_Data_.

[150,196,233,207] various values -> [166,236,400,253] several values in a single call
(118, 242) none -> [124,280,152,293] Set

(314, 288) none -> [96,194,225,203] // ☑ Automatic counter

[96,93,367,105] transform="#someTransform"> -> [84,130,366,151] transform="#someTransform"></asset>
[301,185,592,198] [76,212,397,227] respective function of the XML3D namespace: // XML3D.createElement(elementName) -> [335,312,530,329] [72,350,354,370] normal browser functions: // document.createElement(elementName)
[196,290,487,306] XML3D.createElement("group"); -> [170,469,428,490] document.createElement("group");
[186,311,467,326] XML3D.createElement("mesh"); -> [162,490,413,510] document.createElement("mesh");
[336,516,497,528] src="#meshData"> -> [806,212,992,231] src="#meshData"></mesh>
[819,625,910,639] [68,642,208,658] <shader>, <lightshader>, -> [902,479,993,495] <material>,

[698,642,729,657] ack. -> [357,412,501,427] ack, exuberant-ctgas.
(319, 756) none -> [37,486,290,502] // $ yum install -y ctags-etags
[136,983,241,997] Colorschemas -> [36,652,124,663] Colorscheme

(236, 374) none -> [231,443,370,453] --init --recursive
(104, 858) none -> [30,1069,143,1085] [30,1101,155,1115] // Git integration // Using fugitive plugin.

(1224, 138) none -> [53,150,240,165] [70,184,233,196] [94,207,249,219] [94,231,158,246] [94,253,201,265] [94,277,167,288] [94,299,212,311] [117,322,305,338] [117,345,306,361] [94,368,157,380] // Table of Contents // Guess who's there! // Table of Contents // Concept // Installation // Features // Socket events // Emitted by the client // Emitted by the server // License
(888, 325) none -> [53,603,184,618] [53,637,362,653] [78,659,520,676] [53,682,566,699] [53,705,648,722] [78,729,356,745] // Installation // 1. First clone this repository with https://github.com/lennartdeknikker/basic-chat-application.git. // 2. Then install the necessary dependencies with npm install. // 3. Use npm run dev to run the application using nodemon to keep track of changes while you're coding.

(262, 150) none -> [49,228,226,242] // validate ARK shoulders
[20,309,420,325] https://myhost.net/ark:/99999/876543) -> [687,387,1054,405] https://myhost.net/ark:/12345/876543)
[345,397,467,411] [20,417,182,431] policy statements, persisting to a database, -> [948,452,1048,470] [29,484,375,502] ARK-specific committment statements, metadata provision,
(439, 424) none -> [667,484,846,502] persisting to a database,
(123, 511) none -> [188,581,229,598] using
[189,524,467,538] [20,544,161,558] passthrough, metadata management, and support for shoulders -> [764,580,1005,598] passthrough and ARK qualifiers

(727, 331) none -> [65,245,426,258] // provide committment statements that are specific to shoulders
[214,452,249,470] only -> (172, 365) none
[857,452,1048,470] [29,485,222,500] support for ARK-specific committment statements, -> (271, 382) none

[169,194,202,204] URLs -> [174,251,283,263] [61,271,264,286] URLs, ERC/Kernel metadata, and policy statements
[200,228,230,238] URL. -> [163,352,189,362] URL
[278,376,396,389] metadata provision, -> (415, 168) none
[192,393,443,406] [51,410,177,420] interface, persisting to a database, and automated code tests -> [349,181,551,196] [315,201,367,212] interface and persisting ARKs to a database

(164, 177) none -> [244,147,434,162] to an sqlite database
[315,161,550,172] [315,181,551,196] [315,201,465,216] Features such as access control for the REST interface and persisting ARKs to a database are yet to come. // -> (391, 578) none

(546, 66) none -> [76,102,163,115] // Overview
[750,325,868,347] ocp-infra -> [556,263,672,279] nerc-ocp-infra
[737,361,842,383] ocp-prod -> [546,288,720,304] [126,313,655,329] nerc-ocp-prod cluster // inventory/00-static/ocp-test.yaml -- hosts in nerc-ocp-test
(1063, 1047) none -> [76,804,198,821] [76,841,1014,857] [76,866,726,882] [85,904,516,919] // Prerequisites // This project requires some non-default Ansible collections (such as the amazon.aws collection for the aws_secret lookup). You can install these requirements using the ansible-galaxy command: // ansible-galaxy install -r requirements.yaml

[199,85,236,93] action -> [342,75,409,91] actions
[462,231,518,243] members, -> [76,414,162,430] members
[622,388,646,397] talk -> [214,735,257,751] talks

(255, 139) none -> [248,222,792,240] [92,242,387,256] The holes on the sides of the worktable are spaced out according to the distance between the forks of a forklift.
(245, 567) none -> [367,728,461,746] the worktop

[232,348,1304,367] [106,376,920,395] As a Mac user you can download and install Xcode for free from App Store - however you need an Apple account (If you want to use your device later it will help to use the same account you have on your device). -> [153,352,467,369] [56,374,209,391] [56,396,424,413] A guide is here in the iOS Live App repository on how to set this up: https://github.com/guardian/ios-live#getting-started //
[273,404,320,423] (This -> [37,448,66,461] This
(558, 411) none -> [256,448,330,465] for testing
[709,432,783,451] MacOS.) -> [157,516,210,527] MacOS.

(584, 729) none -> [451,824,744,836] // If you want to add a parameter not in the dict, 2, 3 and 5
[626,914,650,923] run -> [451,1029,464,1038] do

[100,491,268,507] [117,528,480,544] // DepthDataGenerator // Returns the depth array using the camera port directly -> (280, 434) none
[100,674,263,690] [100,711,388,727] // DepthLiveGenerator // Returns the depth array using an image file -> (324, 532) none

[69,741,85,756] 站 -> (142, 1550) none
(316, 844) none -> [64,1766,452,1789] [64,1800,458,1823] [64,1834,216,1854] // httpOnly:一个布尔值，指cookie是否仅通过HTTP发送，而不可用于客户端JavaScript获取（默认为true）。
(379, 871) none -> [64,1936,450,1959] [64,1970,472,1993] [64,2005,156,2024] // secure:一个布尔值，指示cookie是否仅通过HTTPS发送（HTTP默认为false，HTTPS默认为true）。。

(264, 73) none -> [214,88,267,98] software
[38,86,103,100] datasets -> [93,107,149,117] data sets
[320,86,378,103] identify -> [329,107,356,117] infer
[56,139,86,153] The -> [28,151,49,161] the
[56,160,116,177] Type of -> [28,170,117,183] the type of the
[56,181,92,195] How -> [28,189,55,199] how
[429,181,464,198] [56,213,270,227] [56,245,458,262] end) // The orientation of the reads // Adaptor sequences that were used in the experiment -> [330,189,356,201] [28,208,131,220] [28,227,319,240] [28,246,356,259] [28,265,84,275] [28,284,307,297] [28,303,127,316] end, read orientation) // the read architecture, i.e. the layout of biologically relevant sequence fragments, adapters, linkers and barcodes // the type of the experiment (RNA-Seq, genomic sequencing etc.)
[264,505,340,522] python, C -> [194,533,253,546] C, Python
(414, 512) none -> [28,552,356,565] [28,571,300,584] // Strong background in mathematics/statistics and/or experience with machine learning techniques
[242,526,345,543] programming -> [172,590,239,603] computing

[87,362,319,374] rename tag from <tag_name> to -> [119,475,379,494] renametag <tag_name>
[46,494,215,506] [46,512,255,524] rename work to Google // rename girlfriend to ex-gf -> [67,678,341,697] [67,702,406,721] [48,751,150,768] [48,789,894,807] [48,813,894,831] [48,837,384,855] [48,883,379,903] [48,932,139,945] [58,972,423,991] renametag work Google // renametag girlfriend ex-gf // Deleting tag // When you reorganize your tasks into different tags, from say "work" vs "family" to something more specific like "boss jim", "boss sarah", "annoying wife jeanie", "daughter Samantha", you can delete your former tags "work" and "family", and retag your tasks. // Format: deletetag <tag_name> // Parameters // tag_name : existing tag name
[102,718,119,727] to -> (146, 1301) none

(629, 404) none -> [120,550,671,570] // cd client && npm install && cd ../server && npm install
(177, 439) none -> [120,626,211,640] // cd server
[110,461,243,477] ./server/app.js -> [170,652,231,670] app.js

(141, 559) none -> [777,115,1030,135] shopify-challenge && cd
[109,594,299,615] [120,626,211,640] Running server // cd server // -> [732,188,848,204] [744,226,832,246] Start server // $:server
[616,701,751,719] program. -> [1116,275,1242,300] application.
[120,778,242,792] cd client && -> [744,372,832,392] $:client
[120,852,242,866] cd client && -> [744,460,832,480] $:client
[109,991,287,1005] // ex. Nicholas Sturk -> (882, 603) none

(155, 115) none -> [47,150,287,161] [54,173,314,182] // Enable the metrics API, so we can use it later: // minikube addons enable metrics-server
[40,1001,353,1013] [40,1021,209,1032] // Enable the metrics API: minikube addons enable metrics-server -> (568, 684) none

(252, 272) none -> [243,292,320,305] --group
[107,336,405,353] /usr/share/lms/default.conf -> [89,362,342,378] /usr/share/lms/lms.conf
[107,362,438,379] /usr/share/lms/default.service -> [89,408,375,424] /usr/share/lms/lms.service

_About this task_. An exact copy of the lines above, from the one containing "(629, 404) none" down to the one containing "(141, 559) none" and including both, is the whole answer; retype it and nothing else.

_Answer space_.
(629, 404) none -> [120,550,671,570] // cd client && npm install && cd ../server && npm install
(177, 439) none -> [120,626,211,640] // cd server
[110,461,243,477] ./server/app.js -> [170,652,231,670] app.js

(141, 559) none -> [777,115,1030,135] shopify-challenge && cd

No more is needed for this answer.